Homeland Security Chief Resisted White House Pressure on Immigrant Program

White House officials were pushing the Department of Homeland Security to announce this week that they were ending those protections for Honduras and Nicaragua ..

White House Chief of Staff John Kelly telephoned Acting Homeland Security Secretary Elaine Duke and pressed her on the matter, a White House official said. The official said the point of his call was to get her to make a decision, saying she was delaying too long. Others said the pressure from the White House was to end the protections.

“As with many issues, there were a variety of views inside the administration on a policy. The acting secretary took those views and advice the path forward for TPS and made her decision based on the law,” said Jonathan Hoffman, spokesman for Homeland Security.

.. Mr. Kelly, when he was Homeland Security secretary, offered a limited extension of the same protective status for Haitians earlier this year and advised immigrants protected by the program to prepare to leave. He also signaled that protections for people from other nations were likely to end, as well.

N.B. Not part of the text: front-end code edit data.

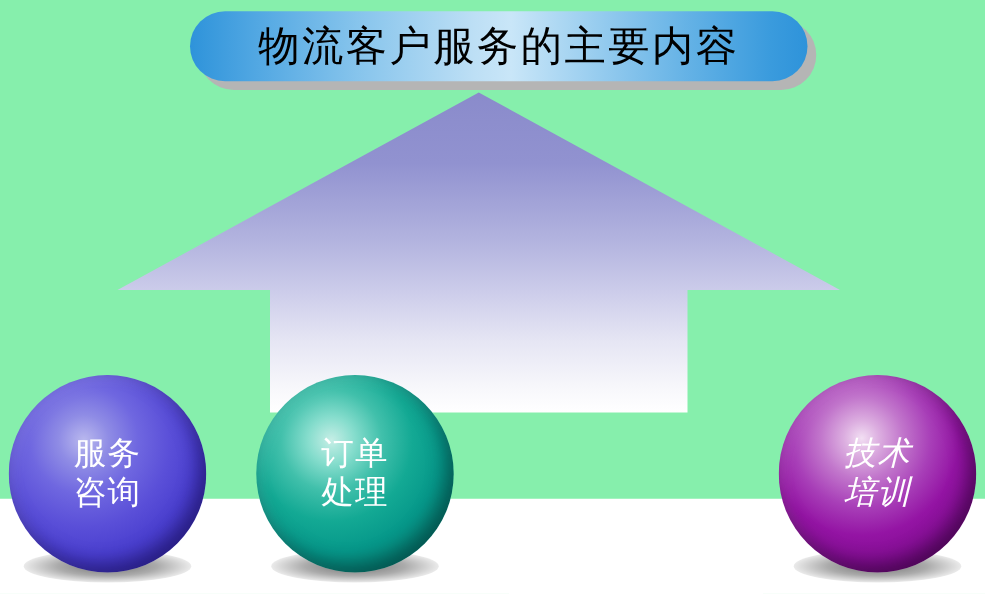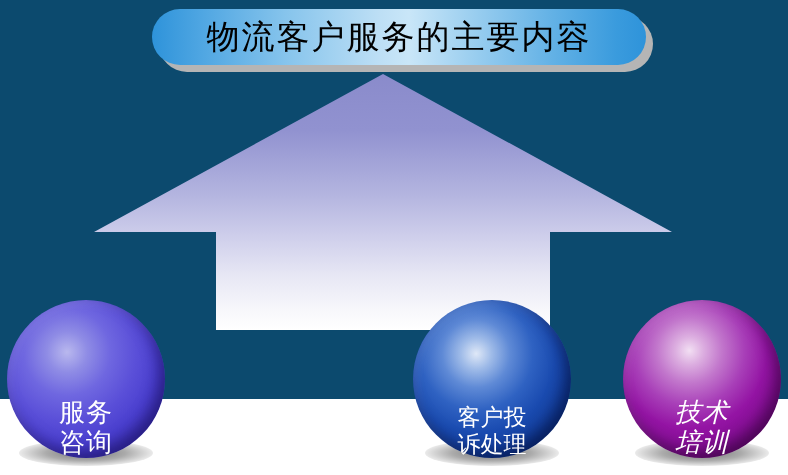--- a/index.html
+++ b/index.html
@@ -20,7 +20,7 @@
     left: 0; top: 0;
     width: 788px;
     height: 399px;
-    background: #0c4a6e;
+    background: #86efac;
   }
 
   

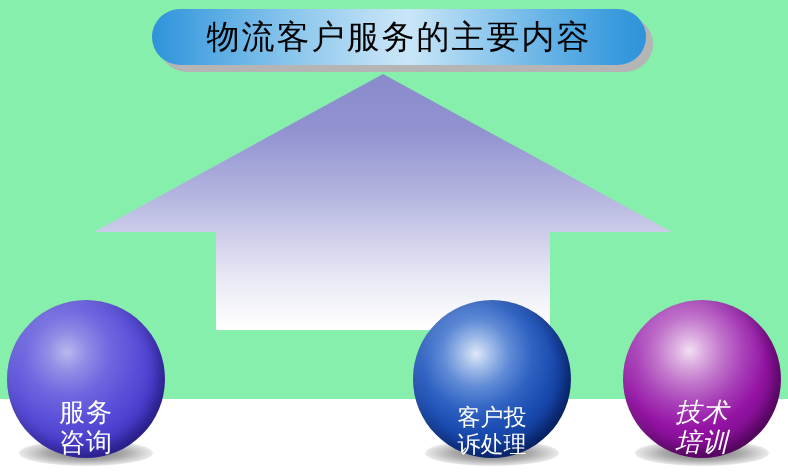--- a/index.html
+++ b/index.html
@@ -108,7 +108,7 @@
     height: 158px;
     border-radius: 50%;
     display: flex;
-    align-items: flex-end;
+    align-items: center;
     justify-content: center;
   }
   .sphere .label {

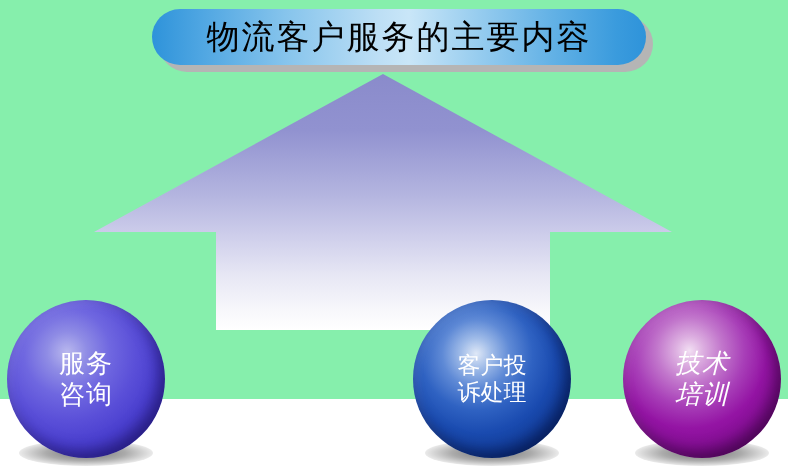--- a/index.html
+++ b/index.html
@@ -237,6 +237,13 @@
     </div>
   </div>
 
+  <div class="sphere" id="sphere-2">
+    <div class="shadow"></div>
+    <div class="ball">
+      <span class="label">订单
+处理</span>
+    </div>
+  </div>
 
   <div class="sphere" id="sphere-3">
     <div class="shadow"></div>

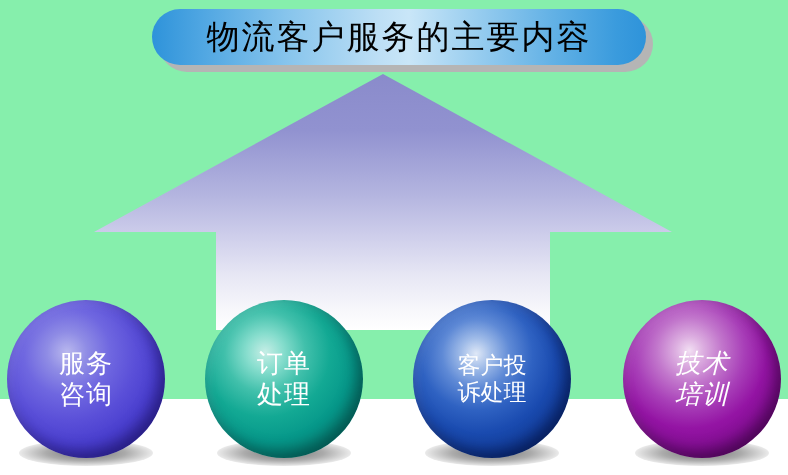--- a/index.html
+++ b/index.html
@@ -245,13 +245,6 @@
     </div>
   </div>
 
-  <div class="sphere" id="sphere-3">
-    <div class="shadow"></div>
-    <div class="ball">
-      <span class="label small">客户投
-诉处理</span>
-    </div>
-  </div>
 
   <div class="sphere" id="sphere-4">
     <div class="shadow"></div>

.. “The White House came down on her really hard” before and after the decisions were announced.

.. On Monday, the Department of Homeland Security announced that the protected status for Nicaragua would end, but the roughly 5,000 immigrants in the U.S. under the program would have until January 2019 to either leave the country or apply for another immigration status if they are eligible.

.. Ms. Duke is expected to leave the agency when a permanent successor is approved by the Senate. Mr. Hoffman, however, said he knew of no plans for Ms. Duke to leave.